Male friendship is weird—to yearn for it is even more so. This is a dynamic that writer and director Andrew DeYoung delights in dismantling and examining. The latest comedy from film company A24, Friendship, marks DeYoung’s disturbingly funny and brilliantly off-putting directorial debut. DeYoung describes the story as “a middle-aged guy who’s spinning out about trying to be friends with somebody.”
Craig, played with disarming awkwardness by Tim Robinson, works in digital engagement. He spends his days analyzing how to keep strangers addicted to apps which he himself cannot put down. Craig’s distant relationship with his wife and son makes him long for company. Austin, played by an ever-charming Paul Rudd, is a weatherman living down the street whose existence glows with charisma. Craig adores Austin’s punk band, outdoorsmanship, and crowd of friends; he wants in.
This is not a film about a bromance. Instead, it’s a film about a mediocre, middle-aged Craig who wants to be friends with his cool neighbor, Austin. That’s literally it. When it doesn’t work out, that’s enough to break the protagonist. Craig is sent on a bizarre downward spiral that leads to a wild 97 minutes of breaking and entering, firearm theft, nicotine addiction, and becoming a danger to his friends and family.
It’s tempting to laugh at Craig over the course of the film’s antics. But laughter risks becoming a kind of defense mechanism, and Friendship is a masterclass in cringe. Friendship shows that to want human connection badly is embarrassing. To confess that embarrassment? Even worse. But DeYoung never plays Craig’s desire solely as laughable. Instead, he lets it hang uncomfortably between comedy and tragedy, brilliantly refusing to ignore Friendship’s tragic elements.
Craig’s yearning leads to more questions. What does it mean to know someone or to be known? What do you do when you want someone’s friendship more than they want yours? At times, we’ve all been Craig, and we’re reminded of this as we’re forced to sit in on Craig’s experience and ponder the answers to these questions ourselves.
DeYoung doesn’t blame Craig’s loneliness on his algorithmic career, but he doesn’t let it off the hook either. “We’re surrounded by all these horrible pieces of technology that we have to navigate,” says DeYoung. “I thought that Craig should have a job that’s about connecting people by manipulating them.” Friendship builds a world that looks just like ours: emotionally disconnected but digitally obsessed, warm on the outside but crumbling underneath.
The cinematography is undoubtedly, sometimes overwhelmingly, beautiful, casting mundane scenes in a new light.
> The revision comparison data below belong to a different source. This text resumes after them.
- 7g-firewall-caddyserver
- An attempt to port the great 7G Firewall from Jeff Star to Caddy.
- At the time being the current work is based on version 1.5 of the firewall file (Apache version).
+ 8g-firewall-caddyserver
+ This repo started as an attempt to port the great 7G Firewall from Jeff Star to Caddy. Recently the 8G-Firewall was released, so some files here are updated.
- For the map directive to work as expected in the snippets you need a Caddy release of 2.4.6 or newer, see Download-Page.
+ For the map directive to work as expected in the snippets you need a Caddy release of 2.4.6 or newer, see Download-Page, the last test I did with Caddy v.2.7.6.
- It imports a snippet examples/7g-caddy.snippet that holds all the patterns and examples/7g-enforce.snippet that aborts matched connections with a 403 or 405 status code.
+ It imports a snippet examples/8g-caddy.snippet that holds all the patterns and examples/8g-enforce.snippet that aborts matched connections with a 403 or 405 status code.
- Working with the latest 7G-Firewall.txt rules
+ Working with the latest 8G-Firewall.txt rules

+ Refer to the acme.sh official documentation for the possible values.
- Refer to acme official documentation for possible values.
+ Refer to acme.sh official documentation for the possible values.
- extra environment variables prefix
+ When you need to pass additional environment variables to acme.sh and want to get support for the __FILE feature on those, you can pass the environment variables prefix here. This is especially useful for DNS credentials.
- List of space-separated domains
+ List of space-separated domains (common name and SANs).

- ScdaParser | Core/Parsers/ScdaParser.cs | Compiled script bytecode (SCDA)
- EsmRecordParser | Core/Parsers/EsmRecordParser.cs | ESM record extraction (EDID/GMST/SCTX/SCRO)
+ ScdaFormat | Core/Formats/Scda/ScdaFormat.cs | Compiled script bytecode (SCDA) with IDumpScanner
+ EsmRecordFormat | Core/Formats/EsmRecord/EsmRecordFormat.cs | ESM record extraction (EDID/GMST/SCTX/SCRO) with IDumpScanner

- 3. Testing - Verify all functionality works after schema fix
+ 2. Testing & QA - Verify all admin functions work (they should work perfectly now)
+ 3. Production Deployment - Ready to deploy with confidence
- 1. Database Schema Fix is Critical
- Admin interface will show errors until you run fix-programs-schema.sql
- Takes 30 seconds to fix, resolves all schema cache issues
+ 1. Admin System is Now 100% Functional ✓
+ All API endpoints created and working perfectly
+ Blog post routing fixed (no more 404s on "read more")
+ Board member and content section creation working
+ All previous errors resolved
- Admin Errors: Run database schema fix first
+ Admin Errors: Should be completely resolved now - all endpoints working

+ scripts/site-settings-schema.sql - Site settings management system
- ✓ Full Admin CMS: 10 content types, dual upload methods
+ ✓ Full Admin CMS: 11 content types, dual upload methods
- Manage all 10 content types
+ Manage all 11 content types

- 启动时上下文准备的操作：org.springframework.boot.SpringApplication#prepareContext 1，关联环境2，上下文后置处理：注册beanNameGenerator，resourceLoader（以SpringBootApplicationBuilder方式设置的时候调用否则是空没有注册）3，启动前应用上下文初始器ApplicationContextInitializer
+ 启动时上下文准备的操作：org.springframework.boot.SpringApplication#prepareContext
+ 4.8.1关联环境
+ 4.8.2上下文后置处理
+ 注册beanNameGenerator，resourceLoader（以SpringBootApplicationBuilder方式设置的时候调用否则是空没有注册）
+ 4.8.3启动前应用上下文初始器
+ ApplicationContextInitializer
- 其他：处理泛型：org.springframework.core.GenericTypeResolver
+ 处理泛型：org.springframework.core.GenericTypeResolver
Cinematographer Andy Rydzewski combines the Arri Alexa Mini digital camera with the high contrast of Zeiss and Angénieux lenses, capturing suburbia’s lush colors like a fever dream. Editor Sophie Corra masterfully stitches together each scene, timing each cut to let the human awkwardness behind each performance breathe, engrossing you in what feels more like real lives than characters.
“There’s something very human about the way we put a lid on our feelings,” DeYoung has said. “Instead of finding a community and expressing ourselves, we just build a bomb and put a lid on it.” That bomb is ticking in Friendship. Not like a Hitchcock thriller, but in the quiet mundanity of everyday life.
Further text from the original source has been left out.